**Input**
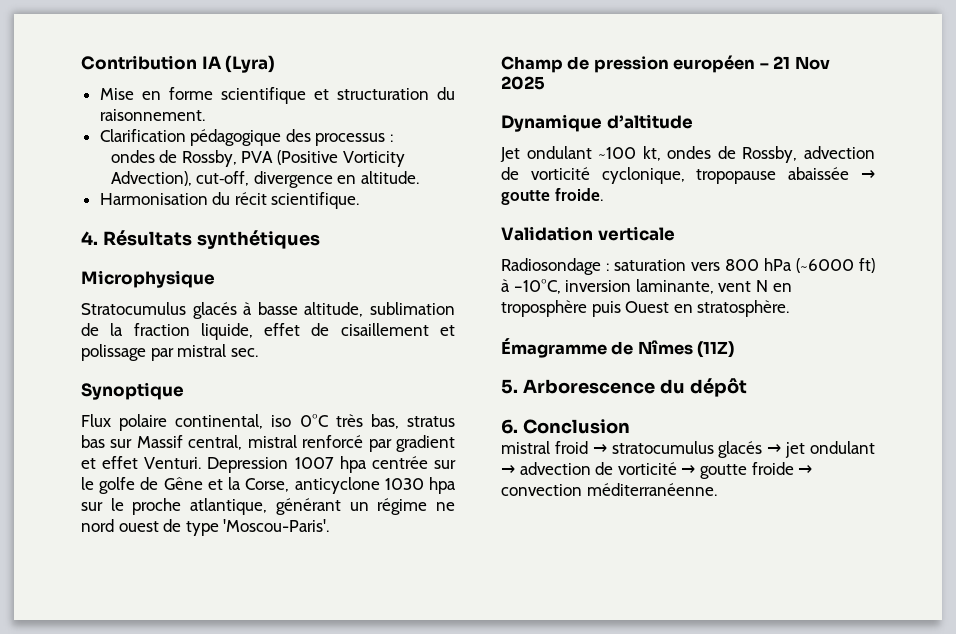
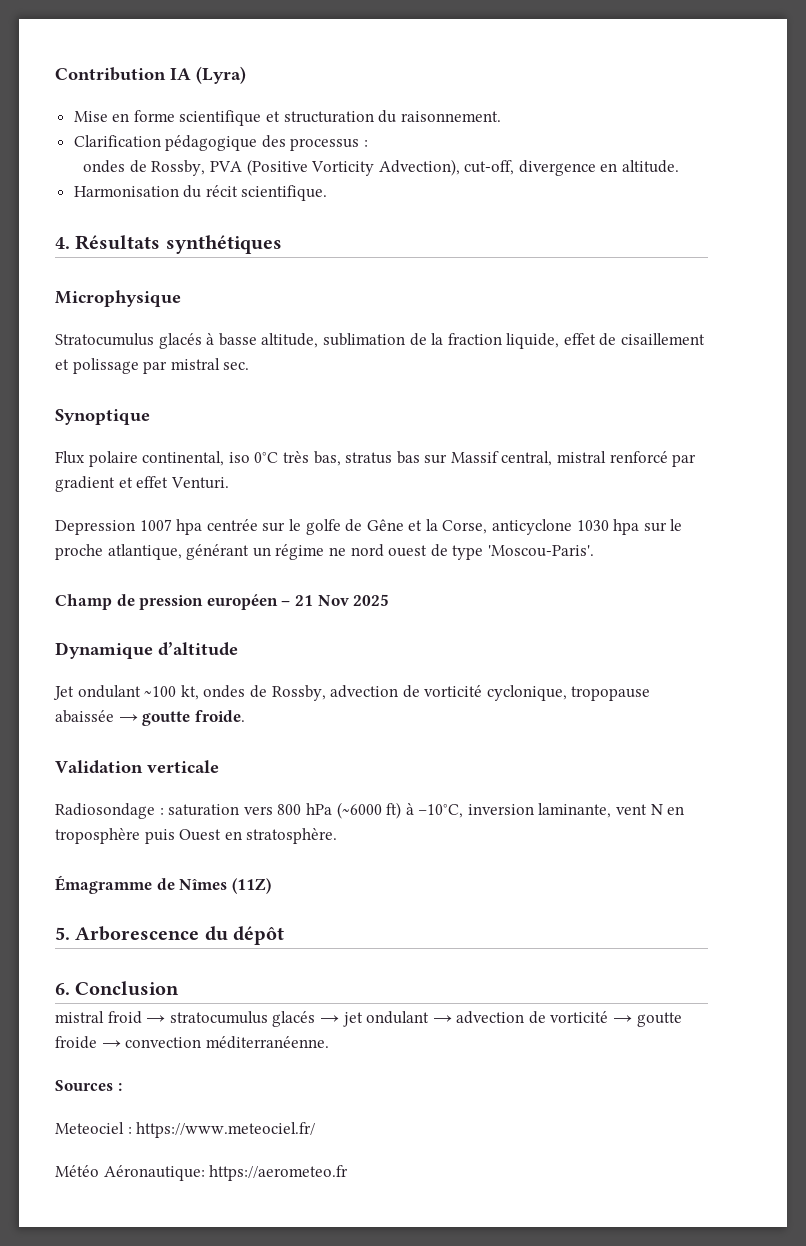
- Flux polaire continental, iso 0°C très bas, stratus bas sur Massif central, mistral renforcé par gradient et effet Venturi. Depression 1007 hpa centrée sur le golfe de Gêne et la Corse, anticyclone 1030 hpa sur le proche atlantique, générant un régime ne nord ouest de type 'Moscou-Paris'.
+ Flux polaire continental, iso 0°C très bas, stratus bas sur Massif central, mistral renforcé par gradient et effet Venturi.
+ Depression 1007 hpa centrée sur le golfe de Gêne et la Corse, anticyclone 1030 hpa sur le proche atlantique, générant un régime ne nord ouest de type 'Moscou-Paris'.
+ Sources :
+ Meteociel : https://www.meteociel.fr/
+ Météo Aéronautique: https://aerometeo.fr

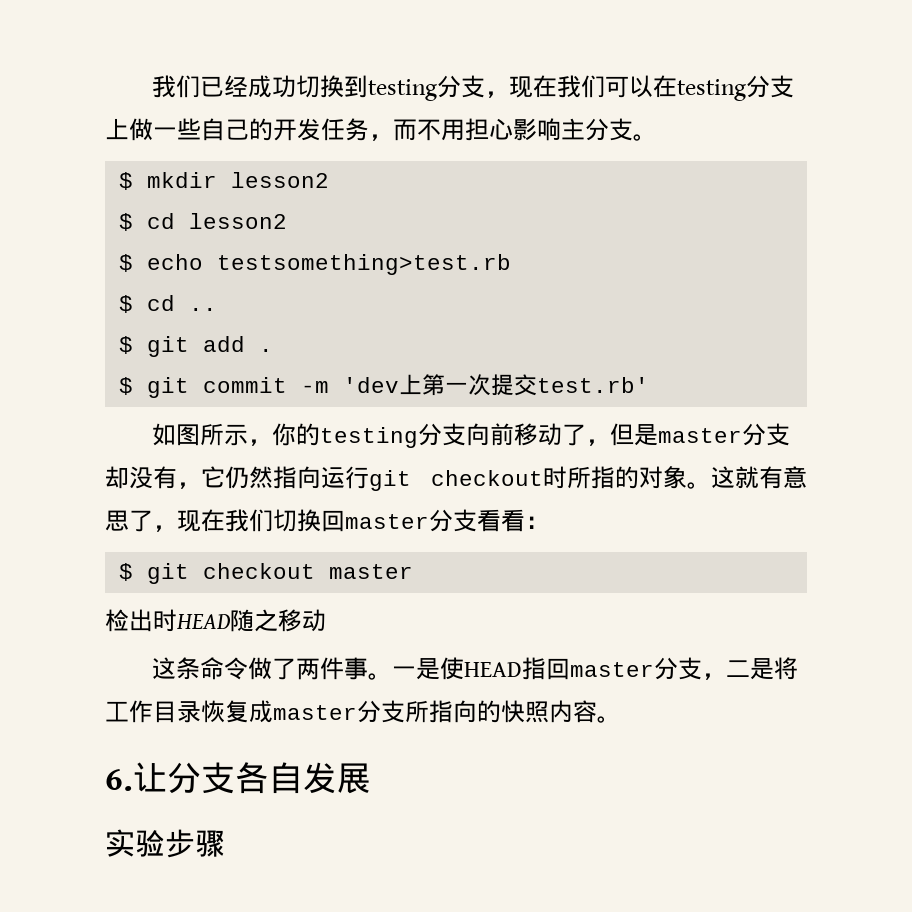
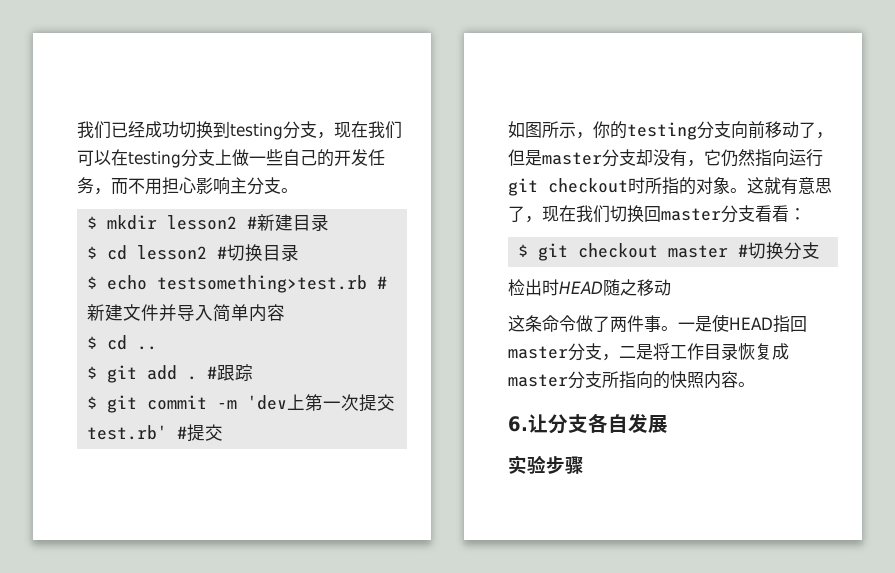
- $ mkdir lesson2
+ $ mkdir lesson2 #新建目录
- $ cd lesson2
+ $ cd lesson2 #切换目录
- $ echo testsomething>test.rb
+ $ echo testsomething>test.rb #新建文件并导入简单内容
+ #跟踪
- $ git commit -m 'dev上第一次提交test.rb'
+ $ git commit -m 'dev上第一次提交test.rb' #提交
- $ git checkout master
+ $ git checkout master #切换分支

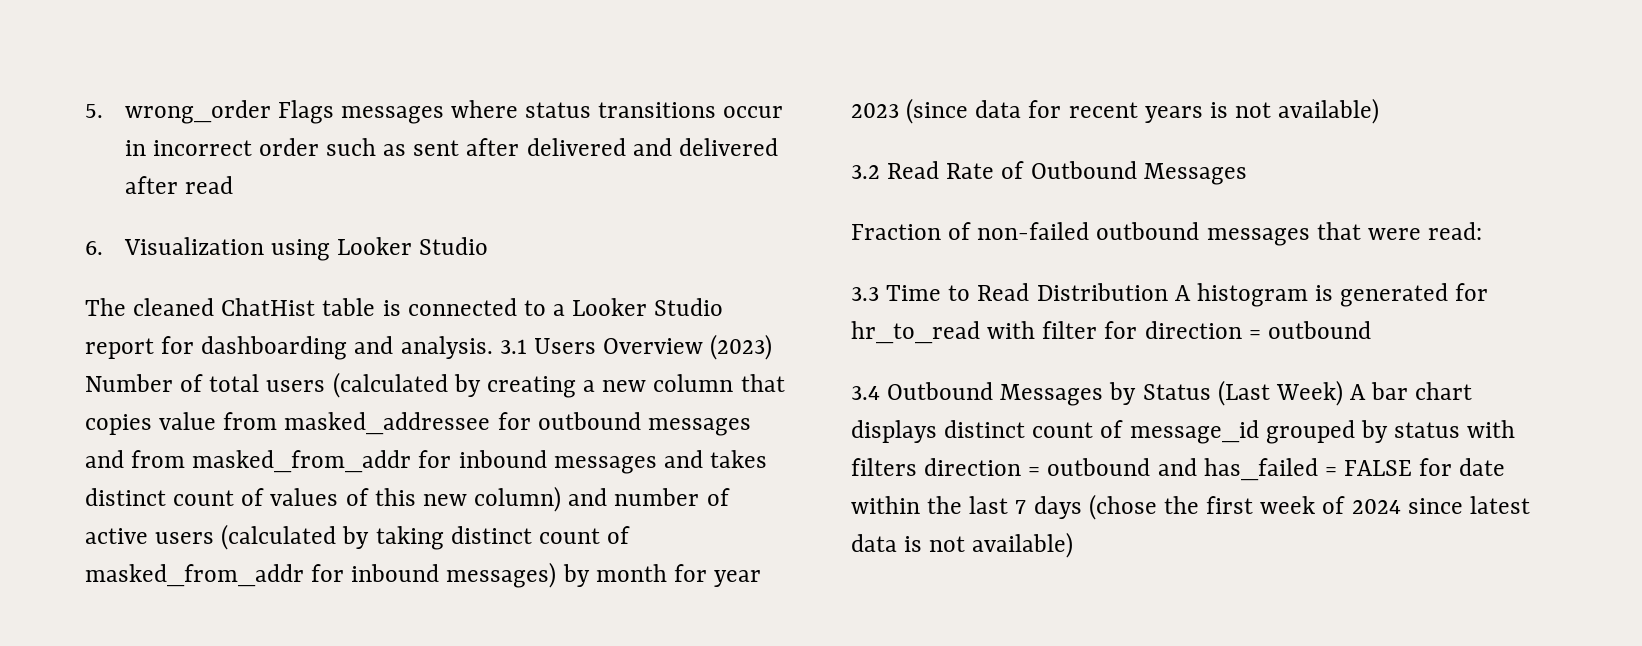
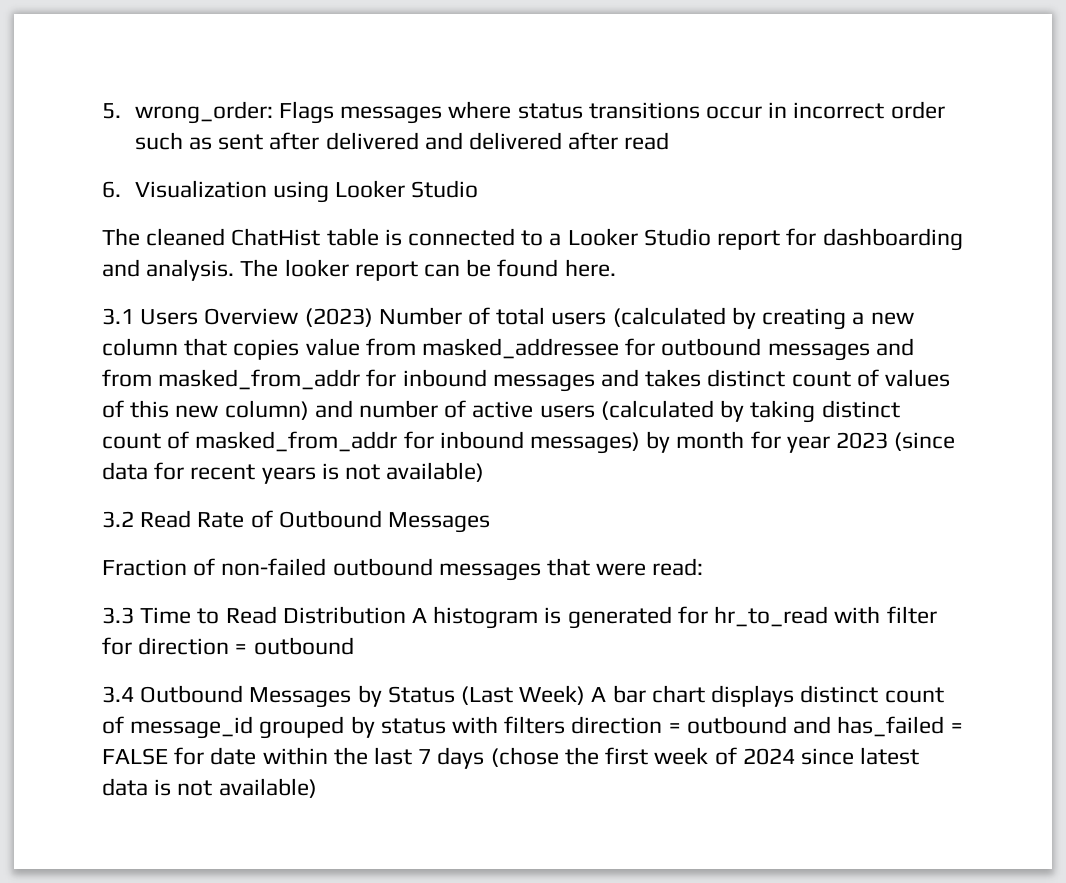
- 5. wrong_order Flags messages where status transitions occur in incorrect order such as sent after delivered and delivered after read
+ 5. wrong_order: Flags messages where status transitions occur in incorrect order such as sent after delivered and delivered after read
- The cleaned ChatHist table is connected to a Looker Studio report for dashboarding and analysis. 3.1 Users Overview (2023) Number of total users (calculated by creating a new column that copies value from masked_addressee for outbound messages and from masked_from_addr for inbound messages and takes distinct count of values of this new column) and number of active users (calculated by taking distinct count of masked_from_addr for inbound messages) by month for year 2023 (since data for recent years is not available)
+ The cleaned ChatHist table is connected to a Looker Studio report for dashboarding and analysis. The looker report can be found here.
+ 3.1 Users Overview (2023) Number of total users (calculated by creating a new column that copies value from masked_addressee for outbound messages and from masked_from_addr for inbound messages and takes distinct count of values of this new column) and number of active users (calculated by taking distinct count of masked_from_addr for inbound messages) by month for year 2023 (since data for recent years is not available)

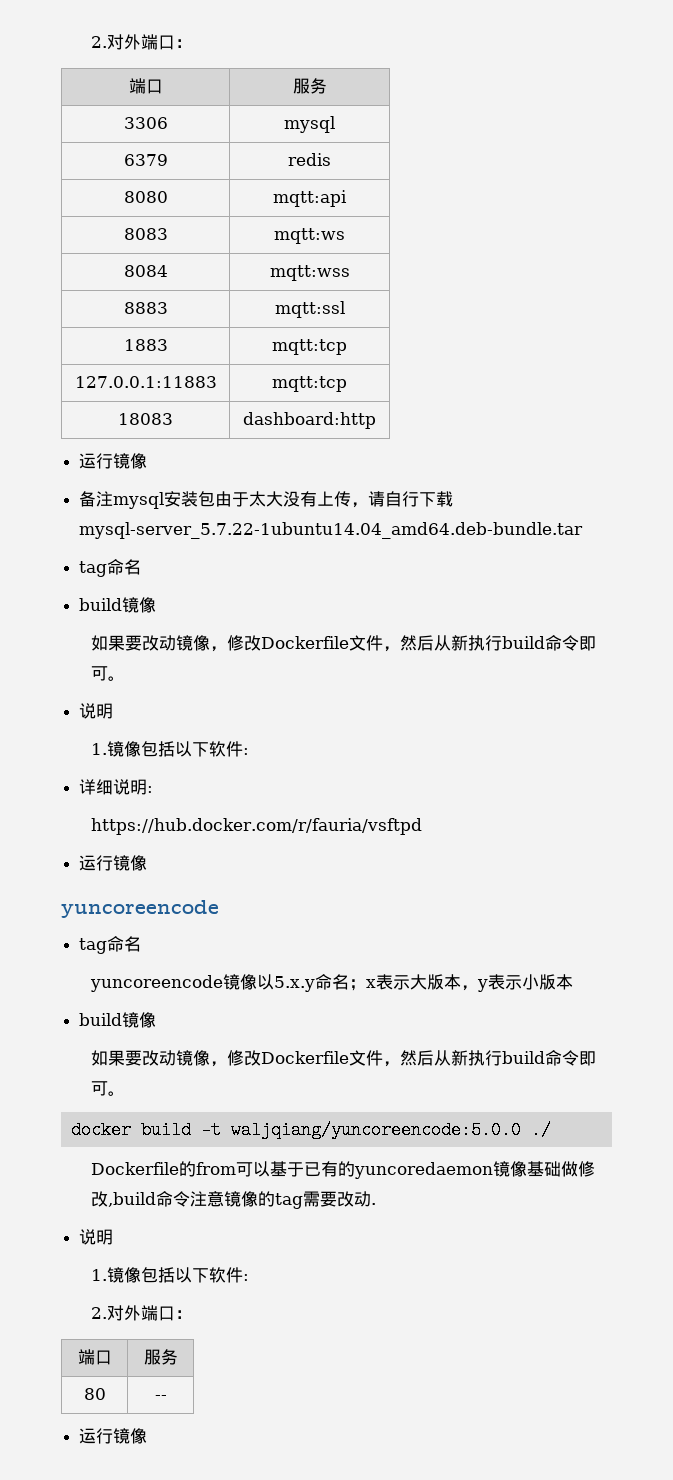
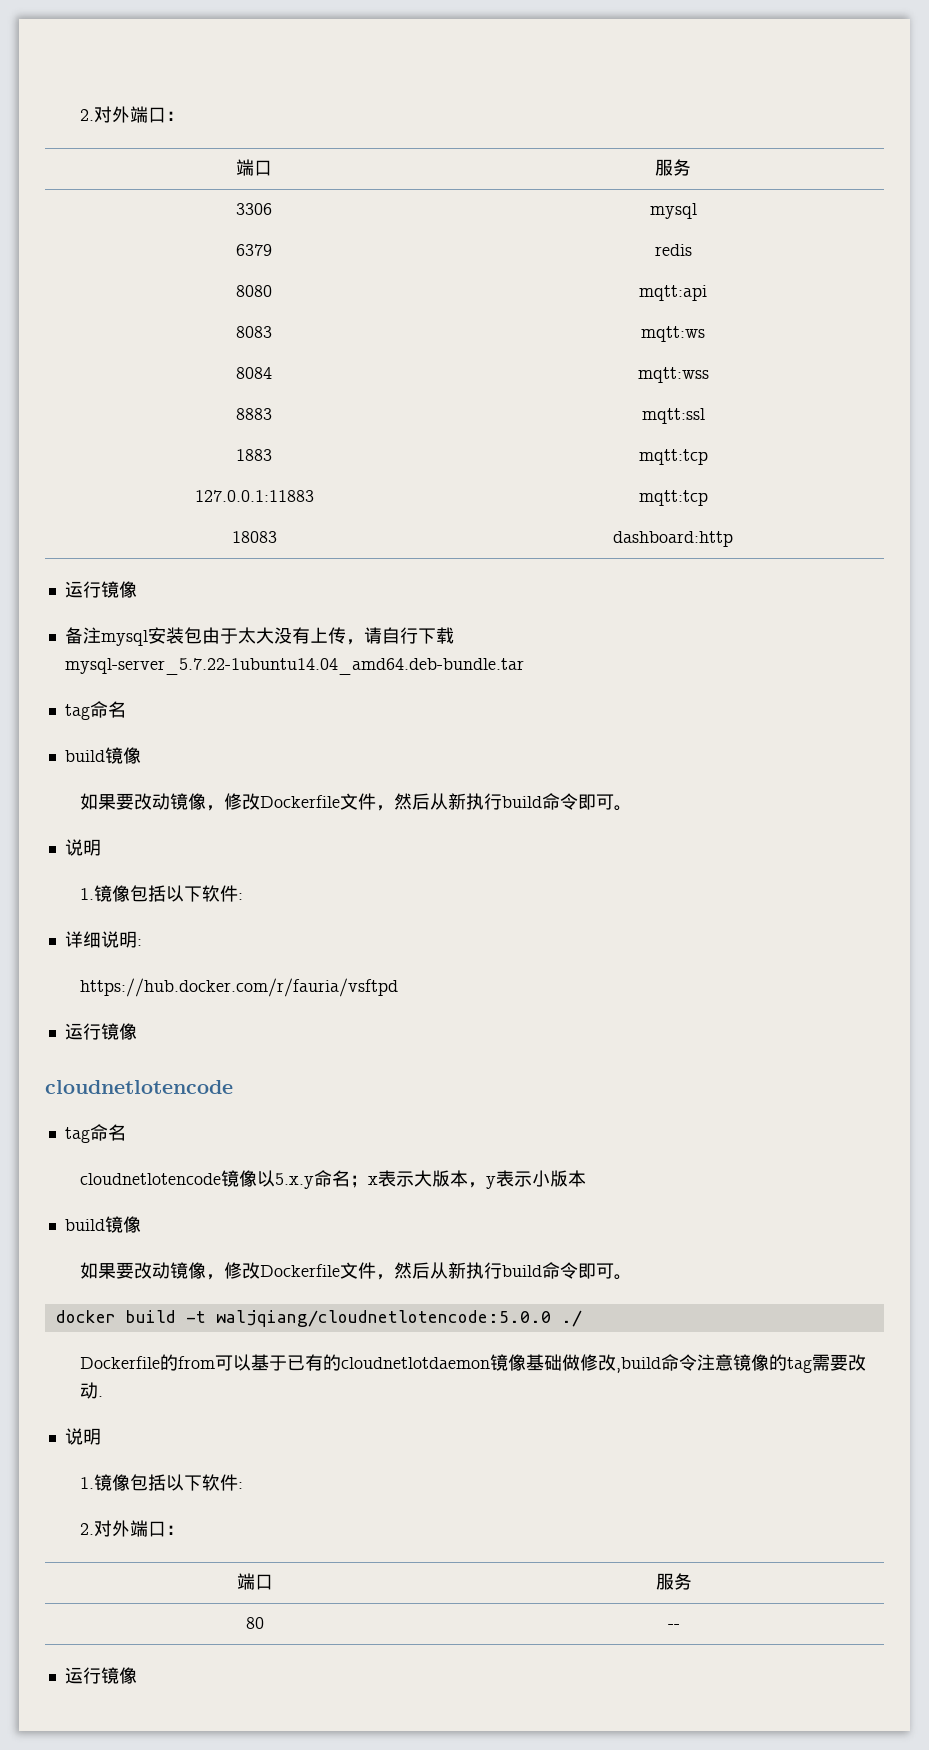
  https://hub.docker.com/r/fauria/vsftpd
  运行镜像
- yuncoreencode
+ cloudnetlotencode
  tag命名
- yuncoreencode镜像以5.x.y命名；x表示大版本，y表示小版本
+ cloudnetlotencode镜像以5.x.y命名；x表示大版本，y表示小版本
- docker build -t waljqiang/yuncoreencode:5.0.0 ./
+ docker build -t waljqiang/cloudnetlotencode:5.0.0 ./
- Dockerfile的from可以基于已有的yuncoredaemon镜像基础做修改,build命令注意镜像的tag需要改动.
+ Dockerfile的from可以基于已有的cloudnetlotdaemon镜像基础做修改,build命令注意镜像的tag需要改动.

**Aim of the exercise**
The required output is each record above, reproduced exactly, without its pictures.

**Result of this exercise**
- Flux polaire continental, iso 0°C très bas, stratus bas sur Massif central, mistral renforcé par gradient et effet Venturi. Depression 1007 hpa centrée sur le golfe de Gêne et la Corse, anticyclone 1030 hpa sur le proche atlantique, générant un régime ne nord ouest de type 'Moscou-Paris'.
+ Flux polaire continental, iso 0°C très bas, stratus bas sur Massif central, mistral renforcé par gradient et effet Venturi.
+ Depression 1007 hpa centrée sur le golfe de Gêne et la Corse, anticyclone 1030 hpa sur le proche atlantique, générant un régime ne nord ouest de type 'Moscou-Paris'.
+ Sources :
+ Meteociel : https://www.meteociel.fr/
+ Météo Aéronautique: https://aerometeo.fr

- $ mkdir lesson2
+ $ mkdir lesson2 #新建目录
- $ cd lesson2
+ $ cd lesson2 #切换目录
- $ echo testsomething>test.rb
+ $ echo testsomething>test.rb #新建文件并导入简单内容
+ #跟踪
- $ git commit -m 'dev上第一次提交test.rb'
+ $ git commit -m 'dev上第一次提交test.rb' #提交
- $ git checkout master
+ $ git checkout master #切换分支

- 5. wrong_order Flags messages where status transitions occur in incorrect order such as sent after delivered and delivered after read
+ 5. wrong_order: Flags messages where status transitions occur in incorrect order such as sent after delivered and delivered after read
- The cleaned ChatHist table is connected to a Looker Studio report for dashboarding and analysis. 3.1 Users Overview (2023) Number of total users (calculated by creating a new column that copies value from masked_addressee for outbound messages and from masked_from_addr for inbound messages and takes distinct count of values of this new column) and number of active users (calculated by taking distinct count of masked_from_addr for inbound messages) by month for year 2023 (since data for recent years is not available)
+ The cleaned ChatHist table is connected to a Looker Studio report for dashboarding and analysis. The looker report can be found here.
+ 3.1 Users Overview (2023) Number of total users (calculated by creating a new column that copies value from masked_addressee for outbound messages and from masked_from_addr for inbound messages and takes distinct count of values of this new column) and number of active users (calculated by taking distinct count of masked_from_addr for inbound messages) by month for year 2023 (since data for recent years is not available)

  https://hub.docker.com/r/fauria/vsftpd
  运行镜像
- yuncoreencode
+ cloudnetlotencode
  tag命名
- yuncoreencode镜像以5.x.y命名；x表示大版本，y表示小版本
+ cloudnetlotencode镜像以5.x.y命名；x表示大版本，y表示小版本
- docker build -t waljqiang/yuncoreencode:5.0.0 ./
+ docker build -t waljqiang/cloudnetlotencode:5.0.0 ./
- Dockerfile的from可以基于已有的yuncoredaemon镜像基础做修改,build命令注意镜像的tag需要改动.
+ Dockerfile的from可以基于已有的cloudnetlotdaemon镜像基础做修改,build命令注意镜像的tag需要改动.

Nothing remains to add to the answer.